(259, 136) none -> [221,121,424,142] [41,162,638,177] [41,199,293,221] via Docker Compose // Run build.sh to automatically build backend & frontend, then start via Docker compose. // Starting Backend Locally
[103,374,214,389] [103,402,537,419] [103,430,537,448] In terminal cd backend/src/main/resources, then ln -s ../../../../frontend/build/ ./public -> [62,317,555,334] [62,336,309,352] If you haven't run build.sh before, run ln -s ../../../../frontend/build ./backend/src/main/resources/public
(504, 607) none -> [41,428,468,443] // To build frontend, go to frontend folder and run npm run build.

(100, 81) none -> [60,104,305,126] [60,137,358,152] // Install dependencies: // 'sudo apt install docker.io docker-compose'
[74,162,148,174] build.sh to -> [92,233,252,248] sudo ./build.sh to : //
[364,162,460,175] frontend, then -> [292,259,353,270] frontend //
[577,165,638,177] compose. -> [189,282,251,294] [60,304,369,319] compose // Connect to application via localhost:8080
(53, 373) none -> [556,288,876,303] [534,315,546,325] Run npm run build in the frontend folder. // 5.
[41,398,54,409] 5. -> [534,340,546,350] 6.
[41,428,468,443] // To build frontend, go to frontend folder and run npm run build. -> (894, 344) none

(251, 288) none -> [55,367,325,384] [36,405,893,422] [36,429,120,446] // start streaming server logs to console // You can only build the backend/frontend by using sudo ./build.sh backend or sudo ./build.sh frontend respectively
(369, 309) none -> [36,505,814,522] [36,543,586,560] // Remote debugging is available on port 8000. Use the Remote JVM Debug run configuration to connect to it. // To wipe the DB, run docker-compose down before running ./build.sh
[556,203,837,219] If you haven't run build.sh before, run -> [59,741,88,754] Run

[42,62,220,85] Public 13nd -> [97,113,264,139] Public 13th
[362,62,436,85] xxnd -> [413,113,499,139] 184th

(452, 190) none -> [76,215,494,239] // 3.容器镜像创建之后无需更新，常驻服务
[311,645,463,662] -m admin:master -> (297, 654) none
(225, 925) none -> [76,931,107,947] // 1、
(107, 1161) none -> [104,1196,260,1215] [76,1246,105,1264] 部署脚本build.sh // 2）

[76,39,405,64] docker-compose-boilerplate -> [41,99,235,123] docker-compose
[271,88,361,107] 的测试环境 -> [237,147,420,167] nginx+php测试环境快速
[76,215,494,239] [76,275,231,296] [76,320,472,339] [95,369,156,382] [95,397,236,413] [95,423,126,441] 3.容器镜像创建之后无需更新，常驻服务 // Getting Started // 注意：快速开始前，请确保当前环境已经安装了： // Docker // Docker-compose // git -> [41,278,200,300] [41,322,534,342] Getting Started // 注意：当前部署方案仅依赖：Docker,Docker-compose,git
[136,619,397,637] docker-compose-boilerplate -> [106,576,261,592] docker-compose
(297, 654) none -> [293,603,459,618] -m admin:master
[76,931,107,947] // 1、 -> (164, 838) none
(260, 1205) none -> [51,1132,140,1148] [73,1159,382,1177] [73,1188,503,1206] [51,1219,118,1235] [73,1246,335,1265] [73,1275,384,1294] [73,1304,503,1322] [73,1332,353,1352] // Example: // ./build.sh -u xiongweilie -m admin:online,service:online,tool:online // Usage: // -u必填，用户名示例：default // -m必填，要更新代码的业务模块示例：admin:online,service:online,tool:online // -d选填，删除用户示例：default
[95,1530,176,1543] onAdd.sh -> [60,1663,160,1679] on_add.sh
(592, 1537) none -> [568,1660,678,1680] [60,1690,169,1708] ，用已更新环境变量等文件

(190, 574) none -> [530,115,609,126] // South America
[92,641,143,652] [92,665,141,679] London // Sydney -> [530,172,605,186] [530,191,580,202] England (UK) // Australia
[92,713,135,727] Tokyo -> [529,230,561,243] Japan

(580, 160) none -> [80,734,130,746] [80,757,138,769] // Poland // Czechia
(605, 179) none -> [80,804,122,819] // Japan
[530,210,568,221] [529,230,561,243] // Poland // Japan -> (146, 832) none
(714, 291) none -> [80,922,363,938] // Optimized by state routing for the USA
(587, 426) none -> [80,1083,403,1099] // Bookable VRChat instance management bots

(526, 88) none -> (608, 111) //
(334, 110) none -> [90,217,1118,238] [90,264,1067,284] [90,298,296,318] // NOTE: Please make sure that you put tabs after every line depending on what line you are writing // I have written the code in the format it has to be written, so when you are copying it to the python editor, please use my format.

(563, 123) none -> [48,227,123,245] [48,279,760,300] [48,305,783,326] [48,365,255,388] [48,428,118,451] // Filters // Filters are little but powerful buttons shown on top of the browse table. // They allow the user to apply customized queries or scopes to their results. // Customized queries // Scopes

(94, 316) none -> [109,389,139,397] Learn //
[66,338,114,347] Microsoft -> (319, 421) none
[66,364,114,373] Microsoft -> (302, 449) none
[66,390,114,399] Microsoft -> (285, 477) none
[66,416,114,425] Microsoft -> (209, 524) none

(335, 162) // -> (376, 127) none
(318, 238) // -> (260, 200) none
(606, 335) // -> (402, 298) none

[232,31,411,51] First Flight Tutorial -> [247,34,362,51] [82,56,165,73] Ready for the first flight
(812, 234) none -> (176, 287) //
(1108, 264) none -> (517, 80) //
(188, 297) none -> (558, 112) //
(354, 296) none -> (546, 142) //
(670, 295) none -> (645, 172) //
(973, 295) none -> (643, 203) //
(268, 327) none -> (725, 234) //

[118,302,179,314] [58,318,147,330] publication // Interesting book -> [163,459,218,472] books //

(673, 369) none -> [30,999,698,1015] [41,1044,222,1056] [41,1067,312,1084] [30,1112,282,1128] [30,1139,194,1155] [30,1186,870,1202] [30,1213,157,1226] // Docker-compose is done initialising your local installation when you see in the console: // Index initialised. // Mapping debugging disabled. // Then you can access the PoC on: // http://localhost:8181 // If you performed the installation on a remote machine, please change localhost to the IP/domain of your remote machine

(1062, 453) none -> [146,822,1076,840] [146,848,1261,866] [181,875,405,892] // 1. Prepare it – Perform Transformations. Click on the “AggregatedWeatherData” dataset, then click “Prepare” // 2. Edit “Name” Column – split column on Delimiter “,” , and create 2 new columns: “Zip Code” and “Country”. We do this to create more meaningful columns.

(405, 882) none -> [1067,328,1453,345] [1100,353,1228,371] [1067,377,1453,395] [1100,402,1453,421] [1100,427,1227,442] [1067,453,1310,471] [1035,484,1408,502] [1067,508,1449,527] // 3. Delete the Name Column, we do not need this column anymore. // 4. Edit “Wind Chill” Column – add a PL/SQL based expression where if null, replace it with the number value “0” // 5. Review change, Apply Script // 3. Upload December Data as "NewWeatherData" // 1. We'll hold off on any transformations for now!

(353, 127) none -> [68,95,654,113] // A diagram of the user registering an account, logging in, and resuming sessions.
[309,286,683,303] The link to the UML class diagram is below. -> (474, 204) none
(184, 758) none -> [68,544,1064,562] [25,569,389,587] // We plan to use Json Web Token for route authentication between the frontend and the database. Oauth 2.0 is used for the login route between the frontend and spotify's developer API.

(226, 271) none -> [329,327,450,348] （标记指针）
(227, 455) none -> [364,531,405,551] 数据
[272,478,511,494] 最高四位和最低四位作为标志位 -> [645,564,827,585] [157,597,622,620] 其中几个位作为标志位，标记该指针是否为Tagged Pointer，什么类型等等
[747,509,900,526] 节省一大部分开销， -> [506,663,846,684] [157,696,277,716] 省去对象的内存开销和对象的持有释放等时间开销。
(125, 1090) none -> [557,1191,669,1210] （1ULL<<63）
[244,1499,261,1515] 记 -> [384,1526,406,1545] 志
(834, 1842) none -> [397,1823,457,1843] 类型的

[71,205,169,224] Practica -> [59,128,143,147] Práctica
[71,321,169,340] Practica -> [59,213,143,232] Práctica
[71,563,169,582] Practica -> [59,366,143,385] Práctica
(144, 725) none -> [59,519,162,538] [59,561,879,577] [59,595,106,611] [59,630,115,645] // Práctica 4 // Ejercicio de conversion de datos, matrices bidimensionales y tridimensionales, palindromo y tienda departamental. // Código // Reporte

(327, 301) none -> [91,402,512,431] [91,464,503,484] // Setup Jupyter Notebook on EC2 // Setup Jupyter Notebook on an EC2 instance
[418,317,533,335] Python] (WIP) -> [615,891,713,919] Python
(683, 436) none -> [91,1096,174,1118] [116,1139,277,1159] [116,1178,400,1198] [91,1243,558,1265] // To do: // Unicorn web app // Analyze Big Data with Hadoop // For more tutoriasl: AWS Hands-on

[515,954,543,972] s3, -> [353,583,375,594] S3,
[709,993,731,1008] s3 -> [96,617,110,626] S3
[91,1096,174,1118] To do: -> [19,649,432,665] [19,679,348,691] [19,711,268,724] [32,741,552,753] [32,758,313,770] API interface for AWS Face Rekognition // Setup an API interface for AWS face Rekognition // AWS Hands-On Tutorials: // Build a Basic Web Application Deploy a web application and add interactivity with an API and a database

* * *

◆ What to produce ◆
Only lines with the word "Práctica" belong in the answer; copy each of them from the material above.

◆ Exercise result ◆
[71,205,169,224] Practica -> [59,128,143,147] Práctica
[71,321,169,340] Practica -> [59,213,143,232] Práctica
[71,563,169,582] Practica -> [59,366,143,385] Práctica
(144, 725) none -> [59,519,162,538] [59,561,879,577] [59,595,106,611] [59,630,115,645] // Práctica 4 // Ejercicio de conversion de datos, matrices bidimensionales y tridimensionales, palindromo y tienda departamental. // Código // Reporte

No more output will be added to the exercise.